* [Work required]: Only the lines from the first line of the data through the line containing "border-bottom: 2px solid" belong in the answer, transcribed exactly; pictures do not.
(Stored data Opens)
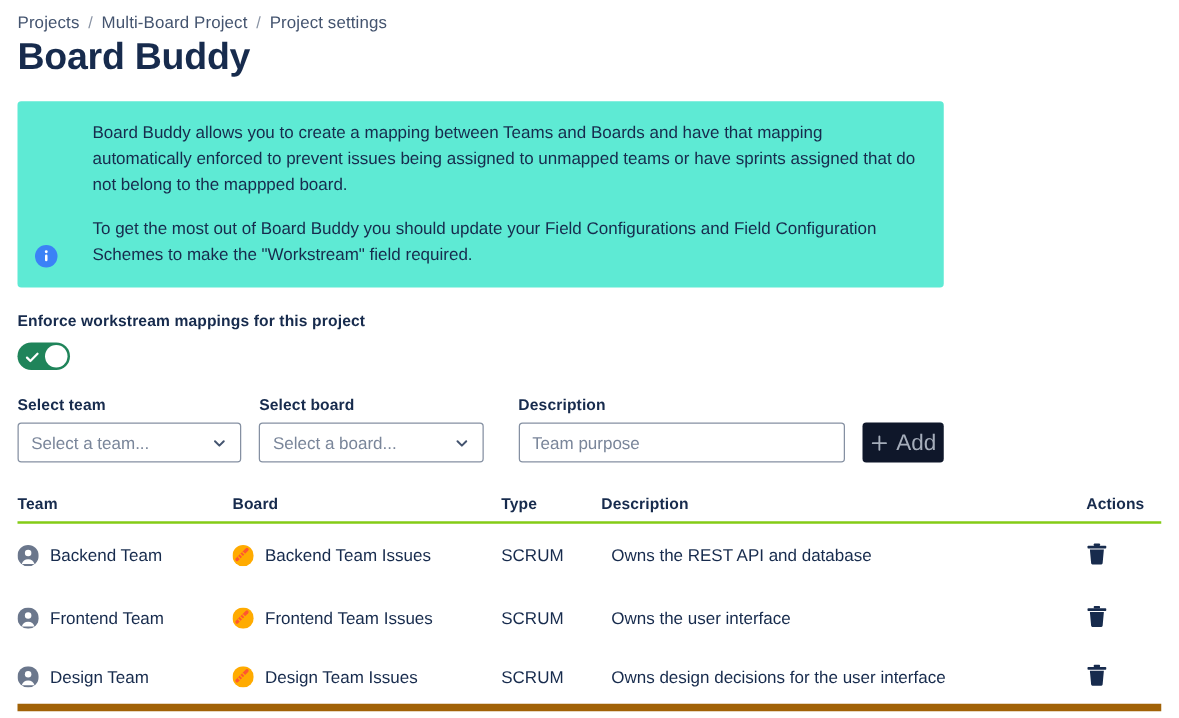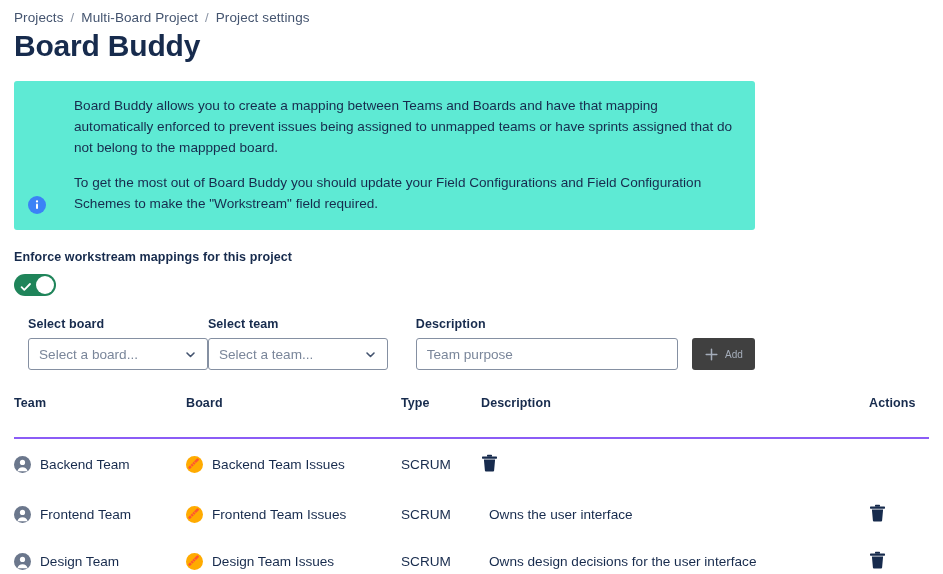"Select board" div.field { order: before "Select team" -> after "Select team" }
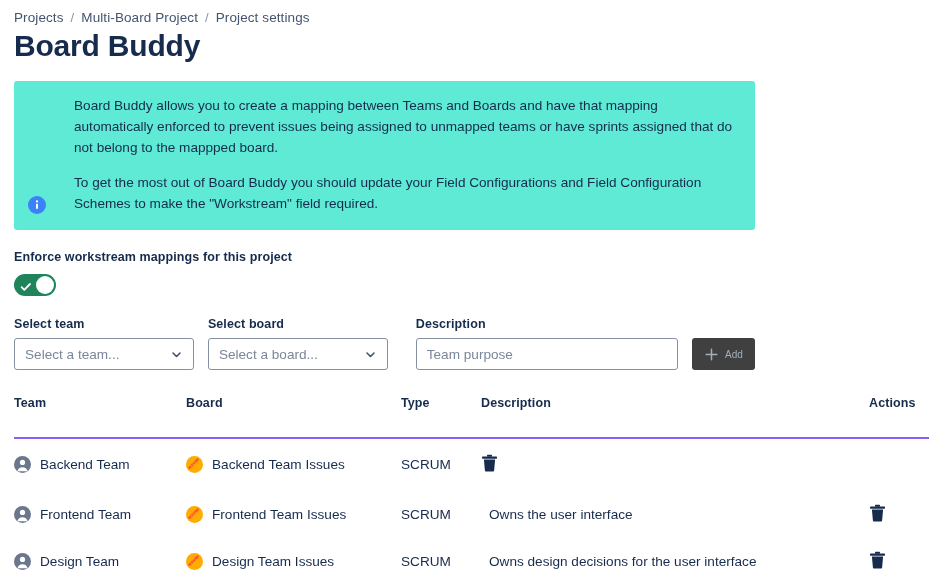"Add" .add-btn { background: #404040 -> #0f172a; font-size: 10px -> 18px }
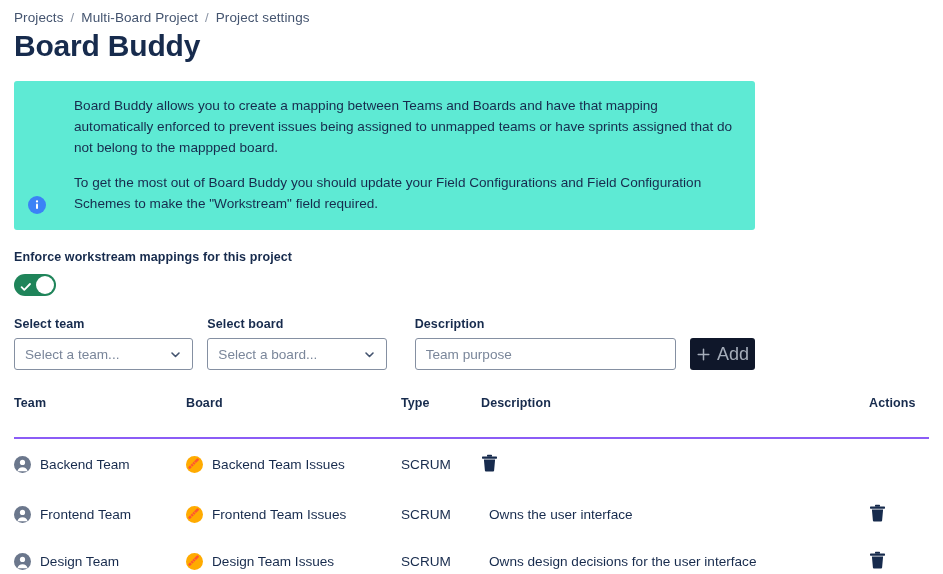"Team" .tbl-head { border-bottom: 2px solid #8b5cf6 -> 2px solid #84cc16; padding-bottom: 27px -> 7px }
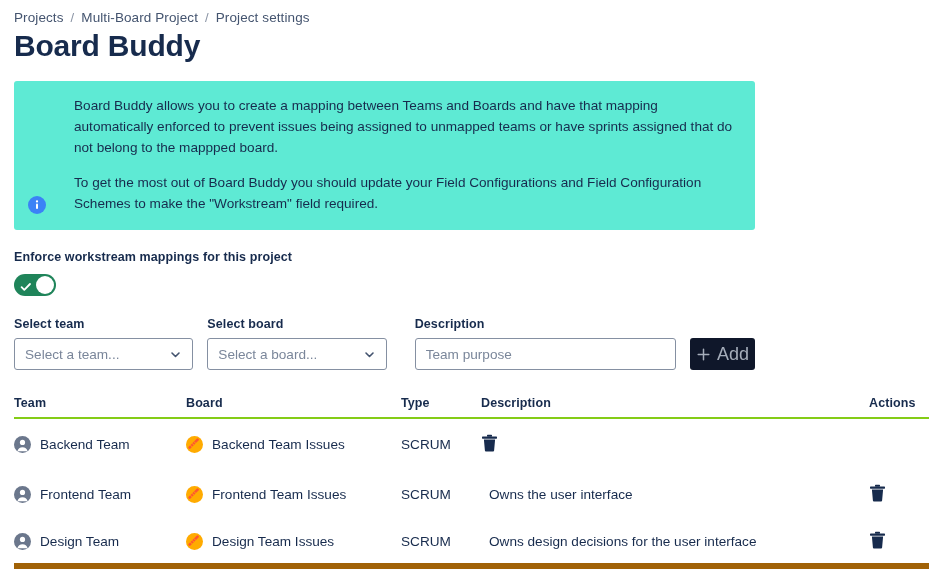"Owns the REST API and" div.c-desc { html: none -> <div>Owns the REST API and database</div> }
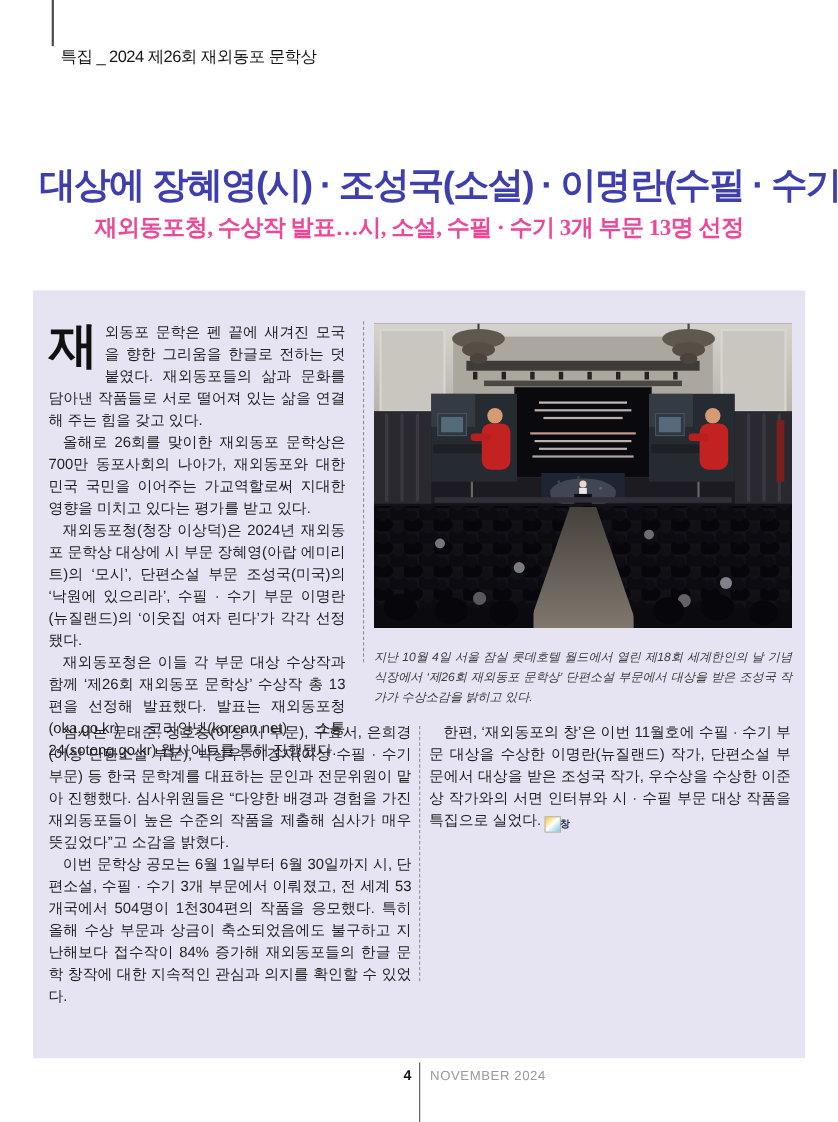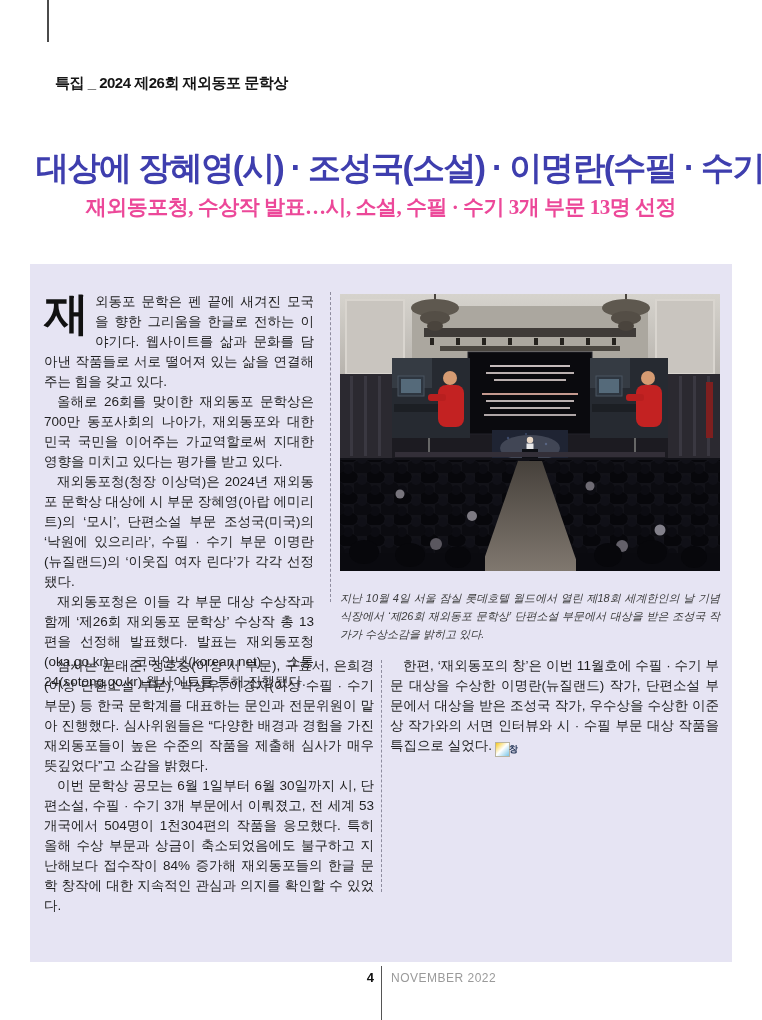"특집 _ 2024 제26회 재외동포" .section-label { font-weight: bold -> normal; margin-top: 32px -> none }
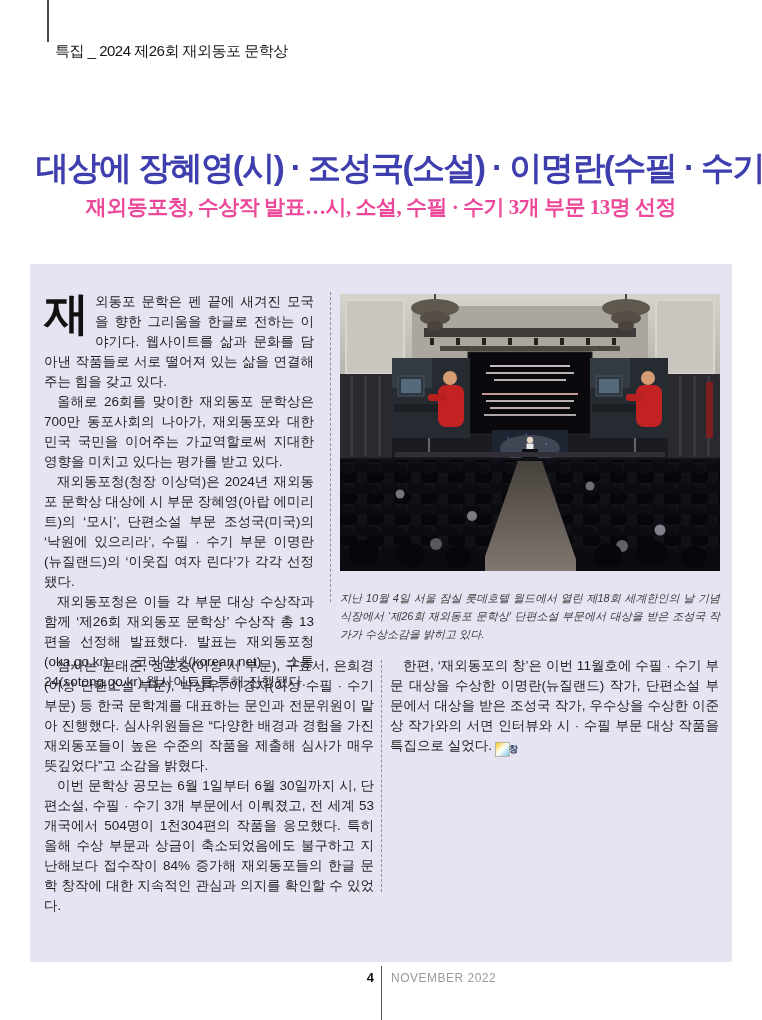"외동포 문학은 펜 끝에 새겨진" span { text: 이야기다. 웹사이트를 -> 덧붙였다. 재외동포들의 }
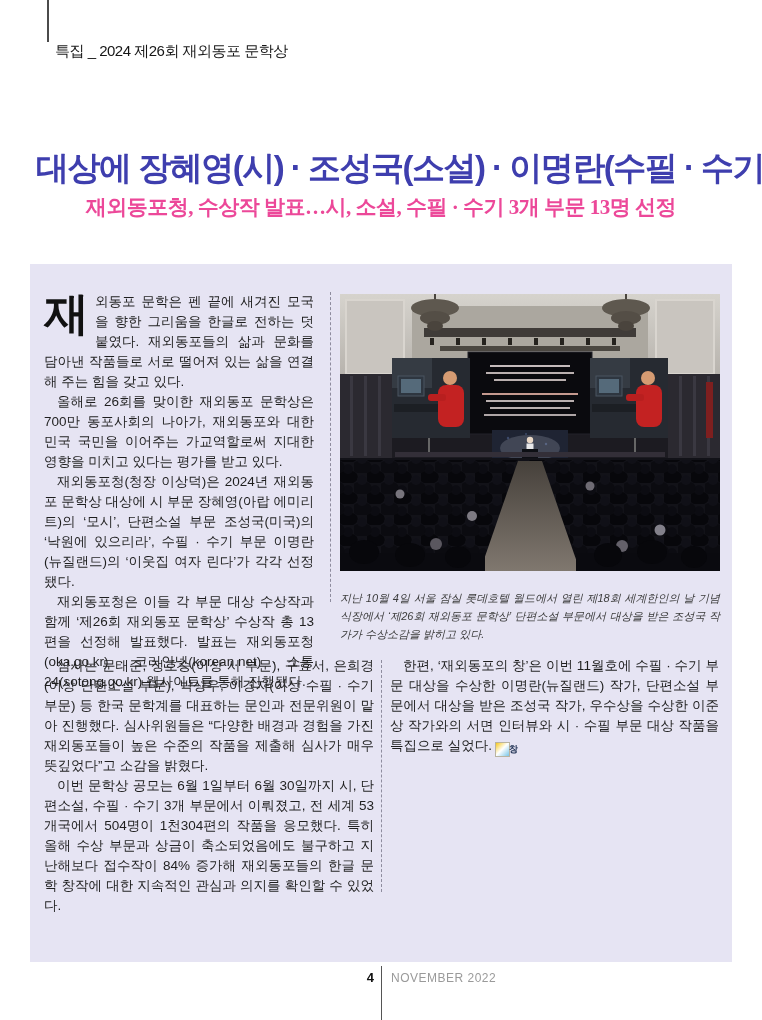"NOVEMBER 2022" div.footer-issue { text: 2022 -> 2024 }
(Stored data Closes)
* [Your solution]:
"Select board" div.field { order: before "Select team" -> after "Select team" }
"Add" .add-btn { background: #404040 -> #0f172a; font-size: 10px -> 18px }
"Team" .tbl-head { border-bottom: 2px solid #8b5cf6 -> 2px solid #84cc16; padding-bottom: 27px -> 7px }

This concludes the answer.